L’abolition de l’esclavage à Maurice
© Libération
L’abolition de l’esclavage à Maurice ( 03/02/2004 )
L’abolition de l’esclavage à Maurice date du 1er février 1835
Par Benjamin Moutou
LA DÉCISION du gouvernement britannique d’abolir l’esclavage à Maurice eut pour conséquence directe de créer 67 500 nouveaux sujets de plein droit de Sa Majesté britannique dans la colonie de Maurice. Elle devait devenir effective le 1er avril au terme de la période d’apprentissage de quatre ans.
Mais l’abolition de l’esclavage le 1er février 1835 ne signifie pas nécessairement, qu’avant cette date, il n’y avait pas de noirs libres dans la colonie. Dans le sillage de la Révolution Française, la Convention avait, le 4 février 1794, décidé que tous les citoyens de la République Française étaient dorénavant libres et égaux. Cela impliquait de fait que l’esclavage était aboli dans toutes les colonies françaises. On sait également que cette décision resta lettre morte car les esclavagistes d’un commun accord refusèrent d’entériner la décision arguant qu’aucune compensation n’avait été prévue en échange.
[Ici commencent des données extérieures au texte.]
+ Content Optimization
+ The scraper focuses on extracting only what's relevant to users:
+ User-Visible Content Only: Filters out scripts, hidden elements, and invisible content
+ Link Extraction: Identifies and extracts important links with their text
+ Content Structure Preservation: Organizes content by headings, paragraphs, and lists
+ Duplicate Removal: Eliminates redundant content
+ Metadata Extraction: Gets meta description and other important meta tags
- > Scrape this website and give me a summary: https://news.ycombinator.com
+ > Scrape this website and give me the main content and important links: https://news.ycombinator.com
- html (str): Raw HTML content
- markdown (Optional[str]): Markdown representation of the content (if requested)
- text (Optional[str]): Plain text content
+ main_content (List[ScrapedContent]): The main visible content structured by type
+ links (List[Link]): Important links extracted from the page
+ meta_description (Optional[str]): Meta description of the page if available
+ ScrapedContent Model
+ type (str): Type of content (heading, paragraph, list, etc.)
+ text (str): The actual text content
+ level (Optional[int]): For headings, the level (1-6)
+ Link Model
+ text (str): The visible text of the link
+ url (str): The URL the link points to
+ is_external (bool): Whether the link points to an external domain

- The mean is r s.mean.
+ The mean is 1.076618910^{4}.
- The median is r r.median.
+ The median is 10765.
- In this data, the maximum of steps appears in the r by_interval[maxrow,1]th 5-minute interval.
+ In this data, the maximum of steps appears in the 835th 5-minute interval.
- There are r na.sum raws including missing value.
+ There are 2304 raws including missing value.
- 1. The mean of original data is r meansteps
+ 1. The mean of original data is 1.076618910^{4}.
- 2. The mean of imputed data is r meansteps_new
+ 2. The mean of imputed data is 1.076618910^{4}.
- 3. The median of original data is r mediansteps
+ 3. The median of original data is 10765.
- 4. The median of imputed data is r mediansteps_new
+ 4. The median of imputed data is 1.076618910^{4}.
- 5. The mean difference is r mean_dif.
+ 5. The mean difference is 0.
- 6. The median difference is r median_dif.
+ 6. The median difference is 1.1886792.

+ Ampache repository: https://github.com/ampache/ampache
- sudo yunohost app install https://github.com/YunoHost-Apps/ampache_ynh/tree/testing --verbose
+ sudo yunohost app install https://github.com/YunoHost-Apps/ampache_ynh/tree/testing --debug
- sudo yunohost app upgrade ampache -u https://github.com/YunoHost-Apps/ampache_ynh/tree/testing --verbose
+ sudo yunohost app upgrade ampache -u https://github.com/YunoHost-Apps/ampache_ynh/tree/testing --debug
Il en fut ainsi dans toutes les autres colonies françaises. Cependant, de 1794 à 1803, l’île de France resta dans un flou juridique sur le statut des esclaves et aucun esclave ne fut libéré. L’arrivée au pouvoir de Napoléon Bonaparte en 1803 et la nomination d’Isidore de Caen au poste de gouverneur de l’île de France et de Bourbon devait redonner au régime servile tout son statut juridique.
On connaît la célèbre phrase de l’empereur des Français pour justifier sa décision : “Je ferai ce que la majorité des gens désirent, j’abolirai l’esclavage à Haïti et je rétablirai l’esclavage à l’île de France.” Si après cette date, le régime servile devait reprendre force et vigueur, le rétablissement de l’esclavage devait, dans un premier temps, affecter le statut des libres en les assimilant aux esclaves. Ce qui poussa Evénor Ythier à écrire dans son fameux livre sur la question “Ile Maurice” écrit en 1892 et dédié au Gouverneur Robert Chancellor : “La population de couleur alla dormir libre et se réveilla esclaves !”
Projet de loi sur l’affranchissement
Mais qui étaient ces citoyens dits “libres” et qui, au terme de l’abolition de l’esclavage, se chiffrait à 18 039. Il faut remonter à 1767 pour prendre connaissance d’un projet de loi sur l’affranchissement. Avant la promulgation de cette loi il n’y avait que deux types d’individus à l’île de France : les Blancs et les Noirs.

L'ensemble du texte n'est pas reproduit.